From 1946 to 1980, the Los Angeles Rams roamed LA’s Colleseum with players like Rosey Grier, Merlin Olsen, and Deacon Jones stalking opposing quarterbacks. The Ram’s Eric Dickerson rushed for a then NFL record 2,105 yards in the 1984 season. The Rams appeared in the 1980 Super Bowl XIV, losing to the Pittsburgh Steelers. The Rams remained close by in Anaheim from 1980-1994. In 1982 the Raiders joined the Rams in LA. The Raiders won the 1984 Super Bowl XVIII as the Los Angeles Raiders.
But by 1995 both teams were out of Los Angeles. The Rams relocated to St. Louis, and the Raiders moved back to Oakland. Now football is on the cusp of being back in L.A. The questions is, will it work this time?
Recently significant progress in building a privately financed football stadium in L.A. has been made. The city counsel approved a plan to build Farmer’s Field, a $1.5 billion dollar stadium. The new project will connect to and expand the Los Angeles Convention Center. Los Angeles mayor Antonio Villaraigosa said in a statement, “We are a giant step closer to bringing NFL football back to Los Angeles.”
The NFL Network reported that NFL league offices sent letters to all 32 franchises advising teams of the potential time-line for moving a team into Los Angeles. The NFL advised teams to apply for relocation by February 15th, 2013. It’s been rumored that the San Diego Chargers, the Jacksonville Jaguars, and the St. Louis Rams, among others are in the mix relocate to Los Angeles.
The St. Louis Rams are unhappy with their stadium and would consider a move back to Los Angeles. Presumably, the Rams already have a fan base in Los Angeles leftover from the Ram’s long stint in the city. However, bitterness from the Ram’s relocation to St. Louis remains among some fans.
Perhaps more importantly, Los Angeles is a notoriously fickle city when it comes to supporting its sports franchises. There are underlying reasons that both the Rams and the Raiders left Los Angeles that go beyond the stadium facility issues. Gaining and keeping fan interest has proven difficult in the past. Hollywood is a unique and formidable competitor that no other sports city must face. The lure of Hollywood attracts a large population from all over the country that is either uninterested in sports or maintains loyalties to other sports teams outside L.A. Additionally, Los Angeles is far from a blue collar town which typically supports sports franchises as in Detroit, Chicago, Cleveland, and Pittsburgh.
The L.A. Lakers have a rabid following and are considered by many to be the only game in town. The L.A. Dodgers have long standing tradition and have made gains in previous years. U.S.C. is very popular among southern California sports fans. Competition and general apathy towards sports in L.A. raises attendance concerns for the NFL and potential owners. T.V. blackouts were a problem in the past.

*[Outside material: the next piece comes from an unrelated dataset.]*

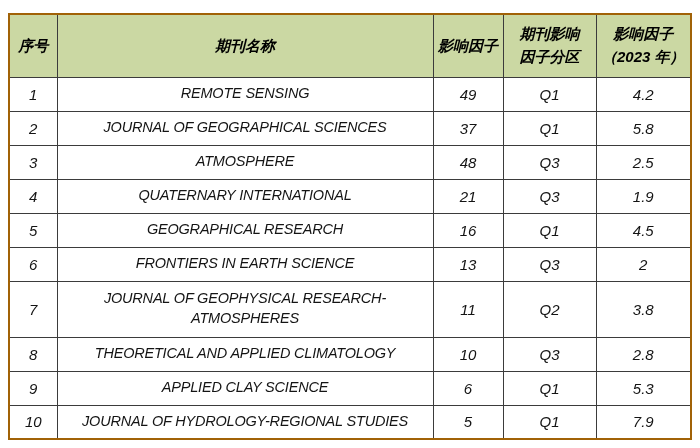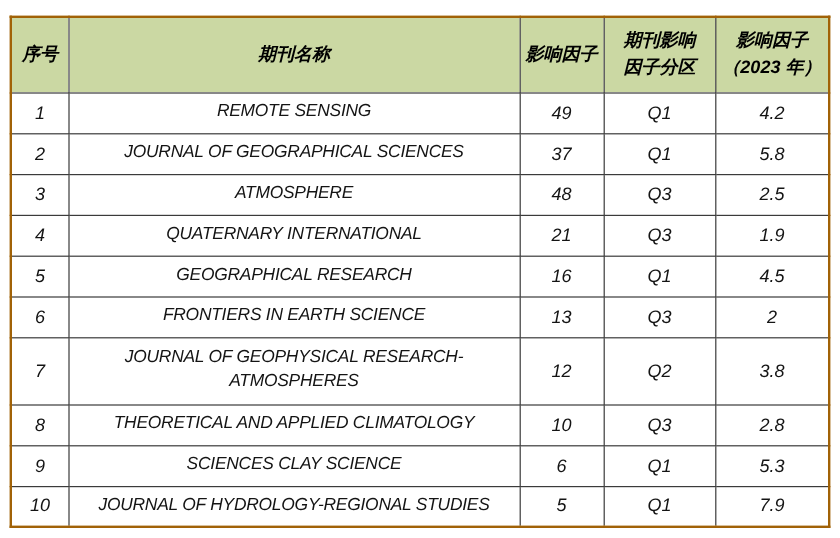"12" td.c-papers { text: 12 -> 11 }
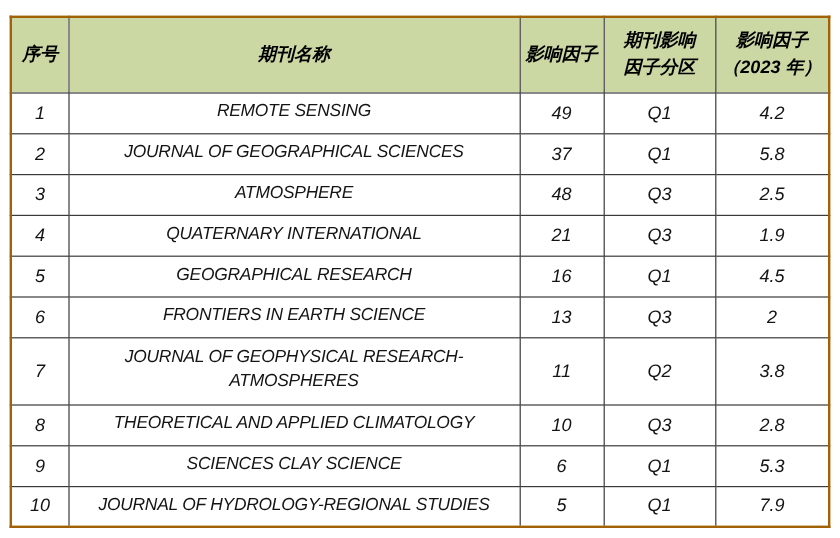"SCIENCES CLAY SCIENCE" td.c-journal { text: SCIENCES -> APPLIED }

Why is the NFL desirous of moving not only one, but potentially two franchises back to Los Angeles? The question is likely answered by the $3.1 billion dollar average annual television rights the league receives annually. That’s more than enough to withstand some poor attendance issues. The NFL is king of the hill when it comes to television. Unlike other sports leagues that are more dependent on attendance for revenues, the NFL makes the majority of its revenue from television. Having a presence in the second largest television market not only makes sense, but increase the value of the NFL’s TV package for the next round of negotiations with broadcast networks.
Despite the troubled past history of Los Angeles football, look for at least one NFL franchise to reappear in L.A. as soon as the 2012 season.